L'auberge normande

Lucie Labat

une première colocation enjolivée

       La première fois qu'elle l'avait vue, Clara avait dû cligner des yeux à deux reprises : elle était le portrait craché de son fils ou plutôt lui était le sien. Le même nez crochu, les mêmes yeux rentrés, la même tête de piaf.

        Les règles furent exposées dans les plus brefs délais, cette femme n'avait pas de temps à perdre. Elle pouvait se servir des condiments dans le placard, du papier toilettes, faire attention au bruit dans le salon passé une certaine heure et éviter de manger en même temps que l'ensemble de la famille. Elle serait bien là-haut oh que oui ! ils avaient tout arrangé. Elle ne s'attendait pas à tant : une chambre pour elle toute seule, sous les combles : assez confortable pour lui permettre d'en faire son chez-soi, assez rustique pour lui donner une impression romanesque. Le ciel était par dessus le toit, et son velux lui donnait accès. Paris grisaillait de zinc de son point de vue, qui parfois se baladait dans les appartements adjacents, où la voisine entortillait ses cheveux, nue et seule dans sa salle de bain. Le triangle que formait sa chambre ne manquait pas de charme : un lit à même le sol marquait un coin, une lampe de chevet trônait sur le petit bureau et quelques étagères lui permettrait d'étaler ses kilos de pâtes qu'elle accommoderait tantôt de bolognaise, tantôt de gruyère râpé, et même parfois des deux, savourant pleinement son indépendance nouvelle.              
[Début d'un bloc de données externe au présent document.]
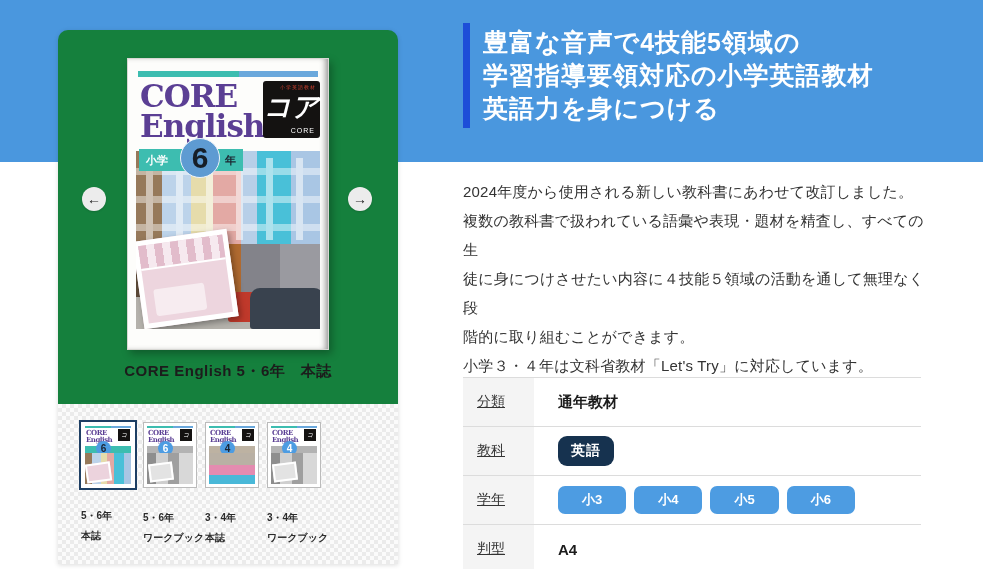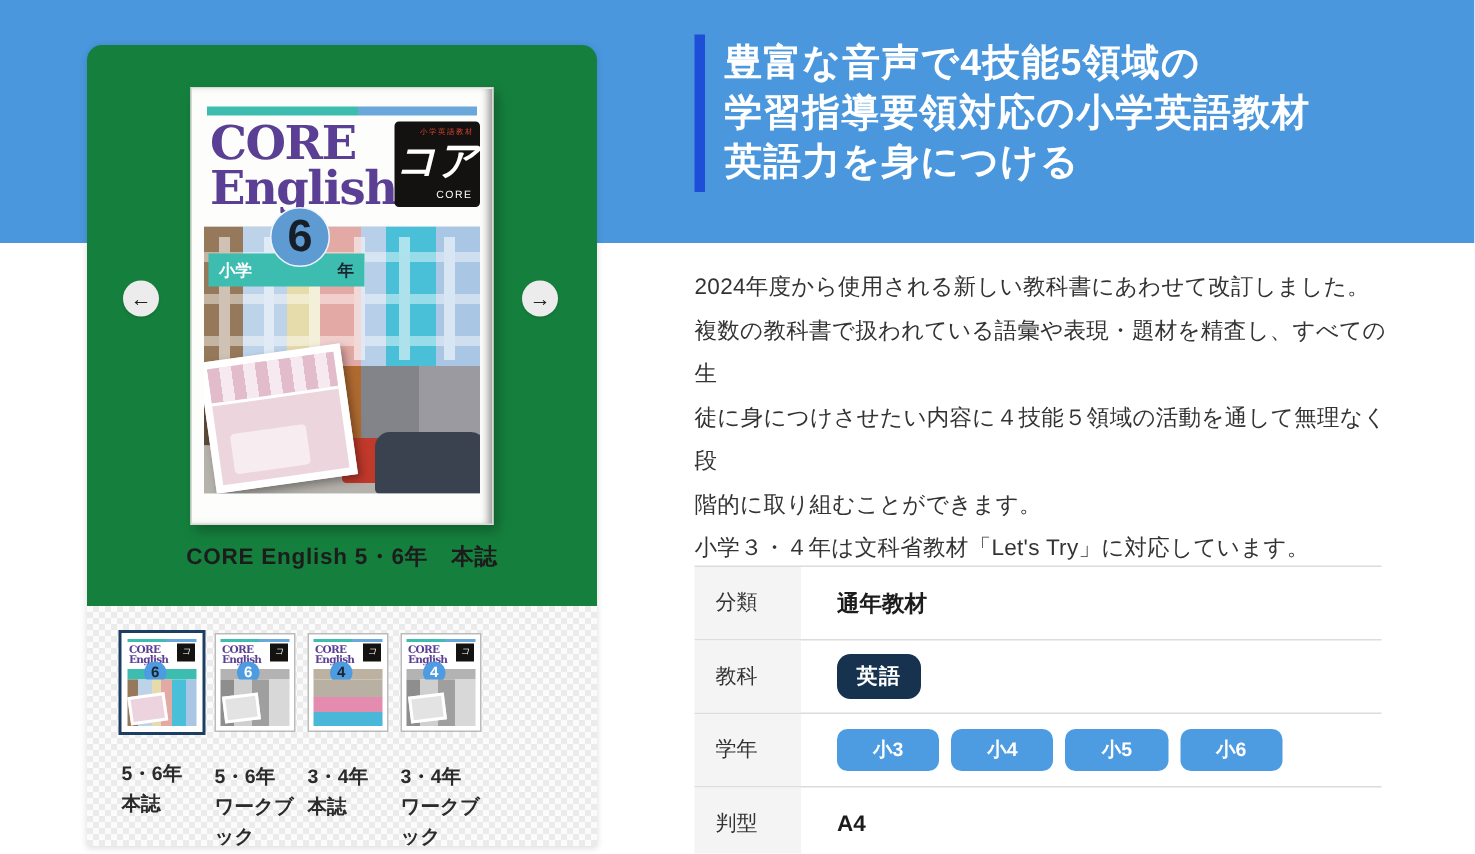"小学" .c-band { margin-top: 20px -> none }
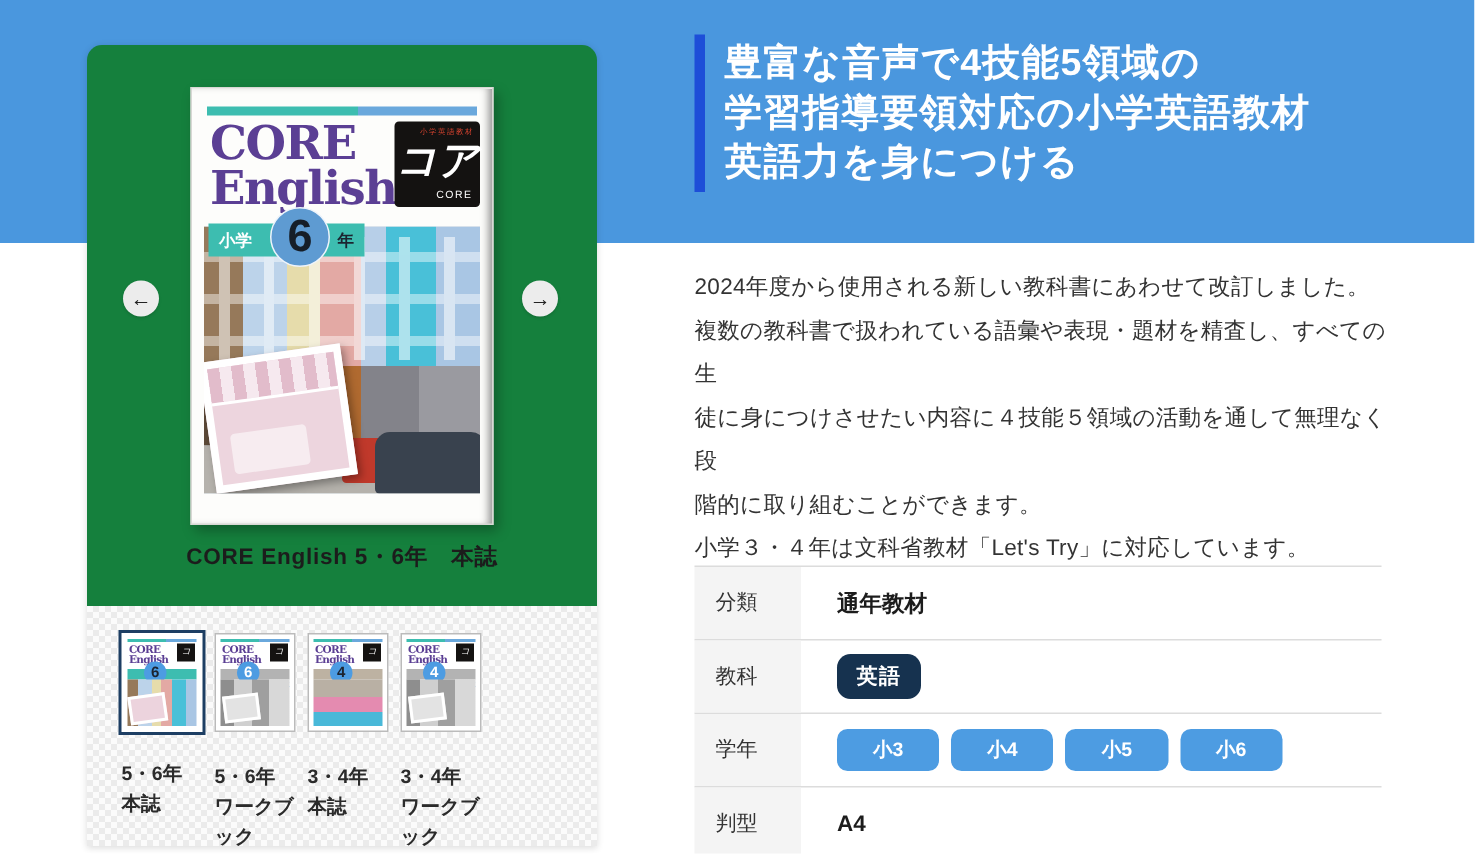"分類" .spec-label { text-decoration: none -> underline }
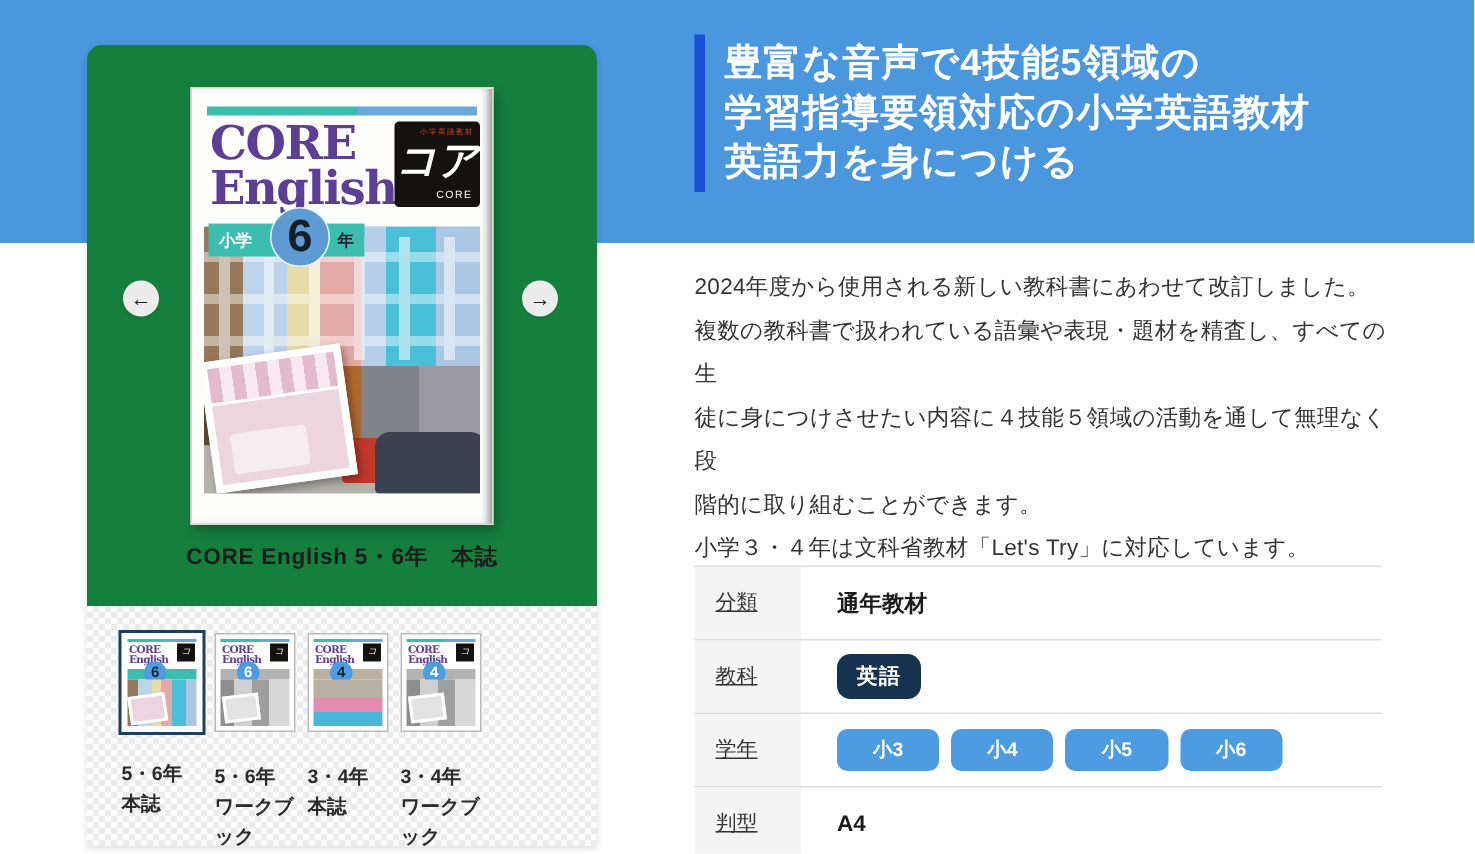"5・6年" .thumb-label { font-size: 13px -> 10px }
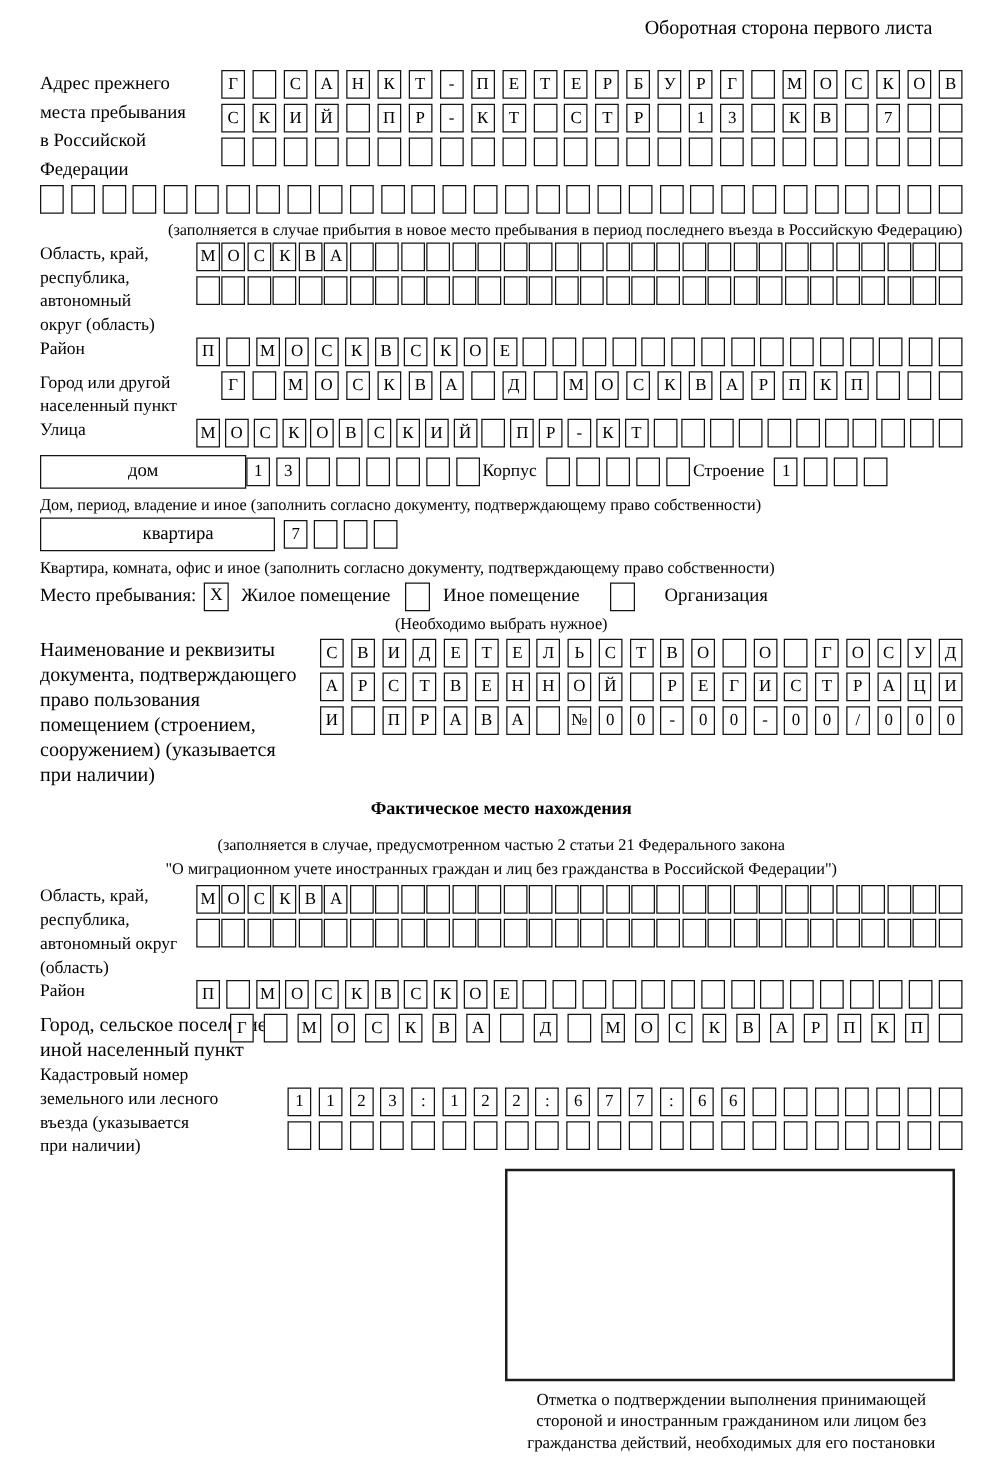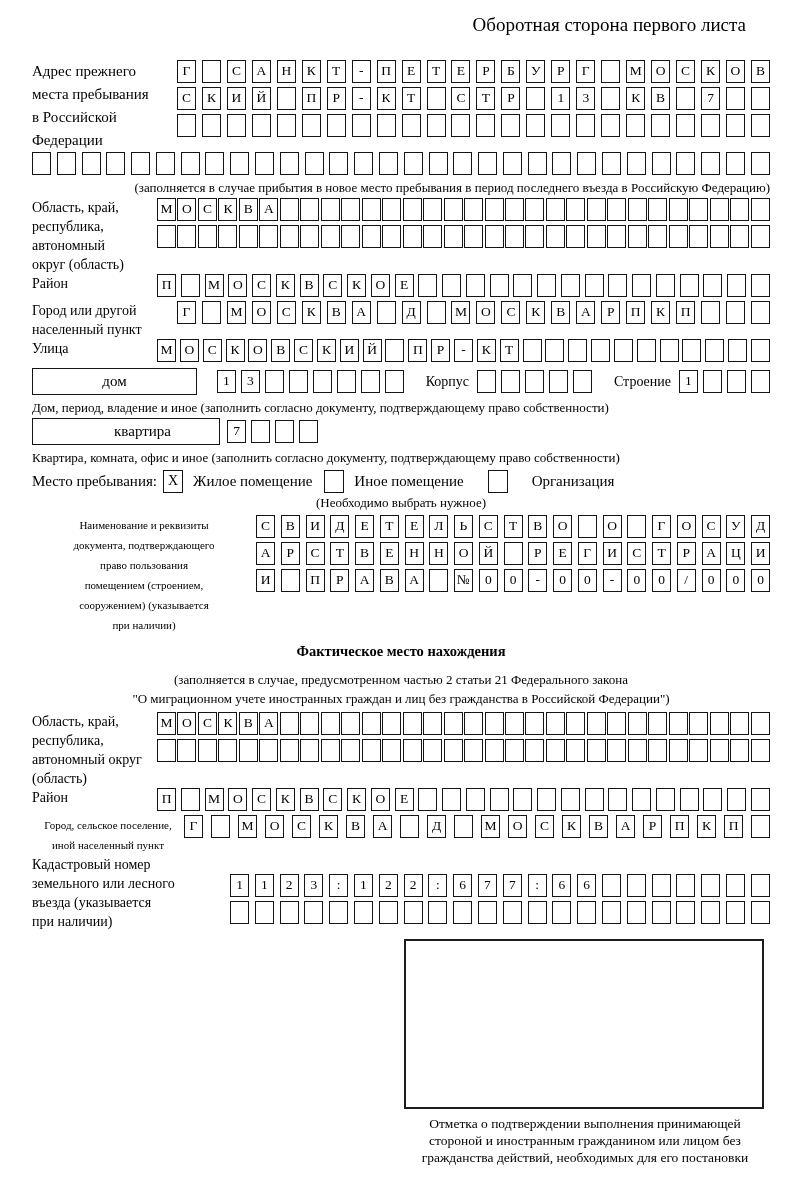"Оборотная сторона первого листа" .back-note { font-size: 19px -> 16px }
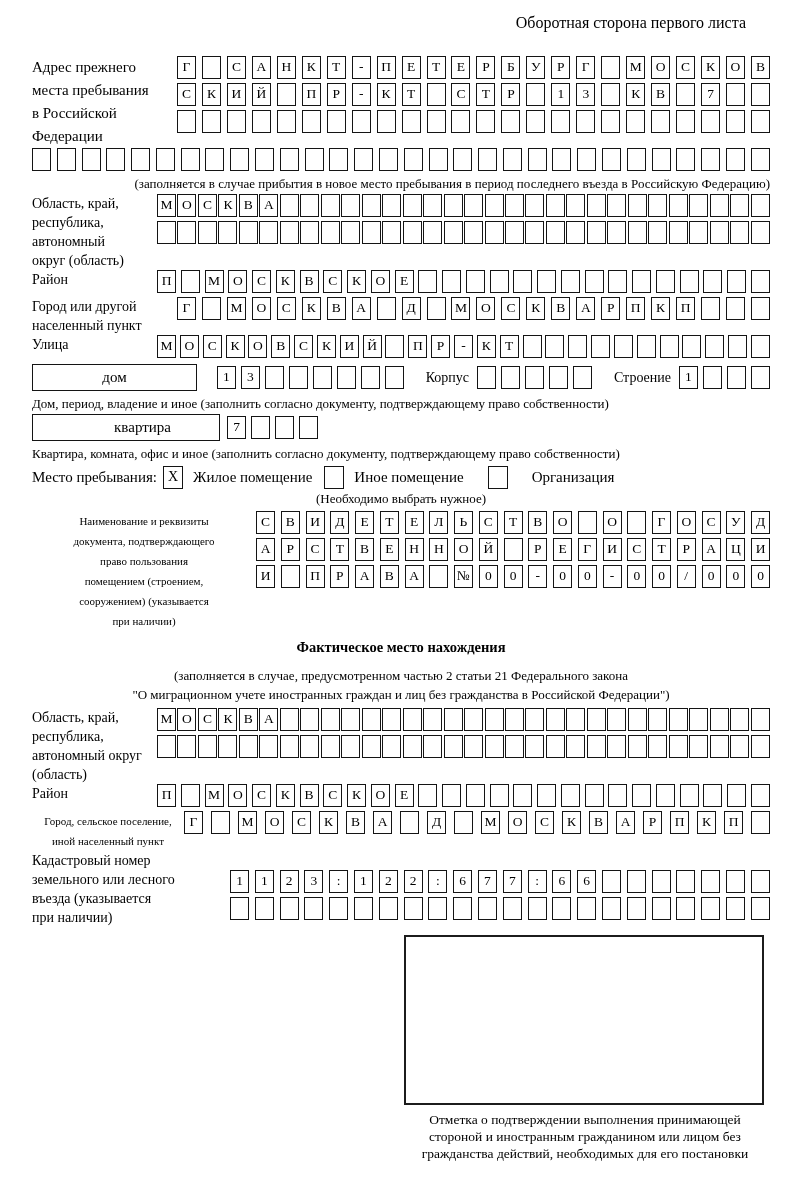"дом" .inline-row { justify-content: space-between -> none }
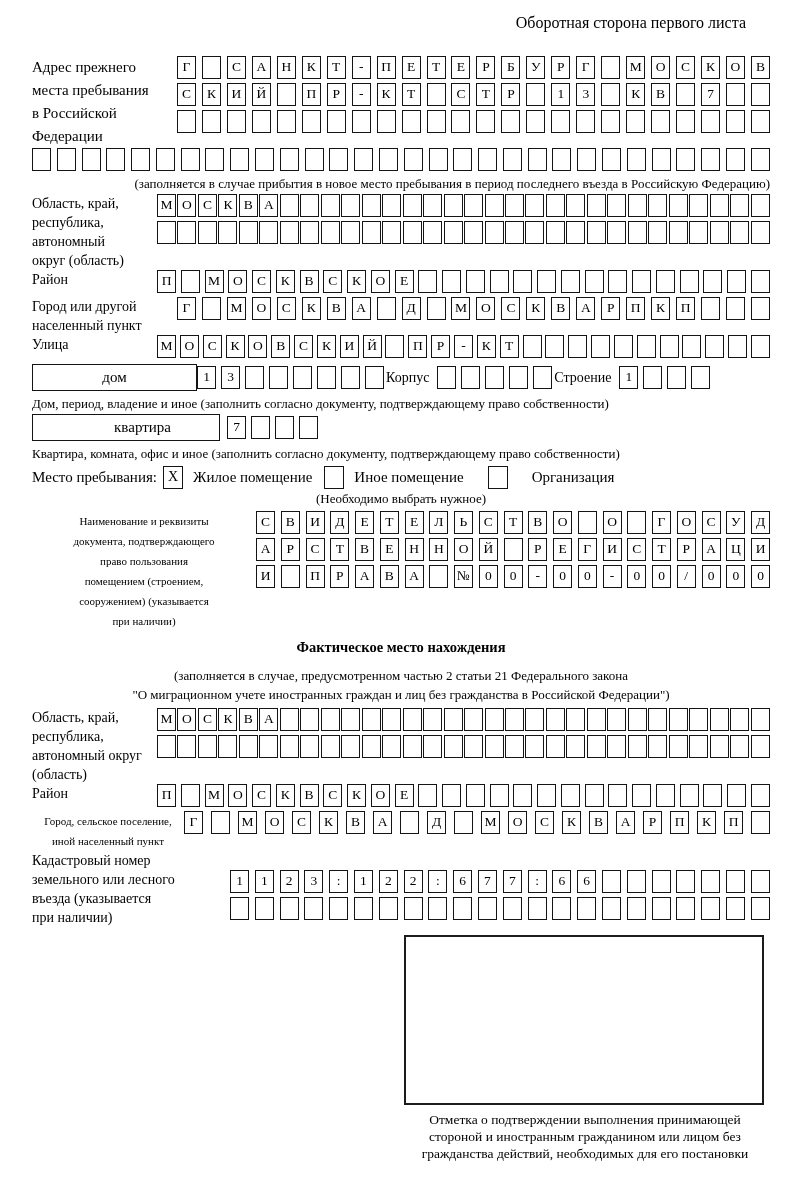"Наименование и реквизиты" .flabel.fs13 { font-size: 11px -> 16px; text-align: center -> none }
       Quelle chance elle avait eu de trouver cette piaule dans Paris, de l'intérêt d'avoir des amis au capital financier et culturel bien supérieur au sien. Elle passait ainsi d'une chambre commune avec son frère qui, même si elle l'aimait par-dessus tout, manifestait le besoin d'intimité que lui imposaient ses hormones d'adolescent, à un petit havre de paix aux murs très fins mais pour le moins existants.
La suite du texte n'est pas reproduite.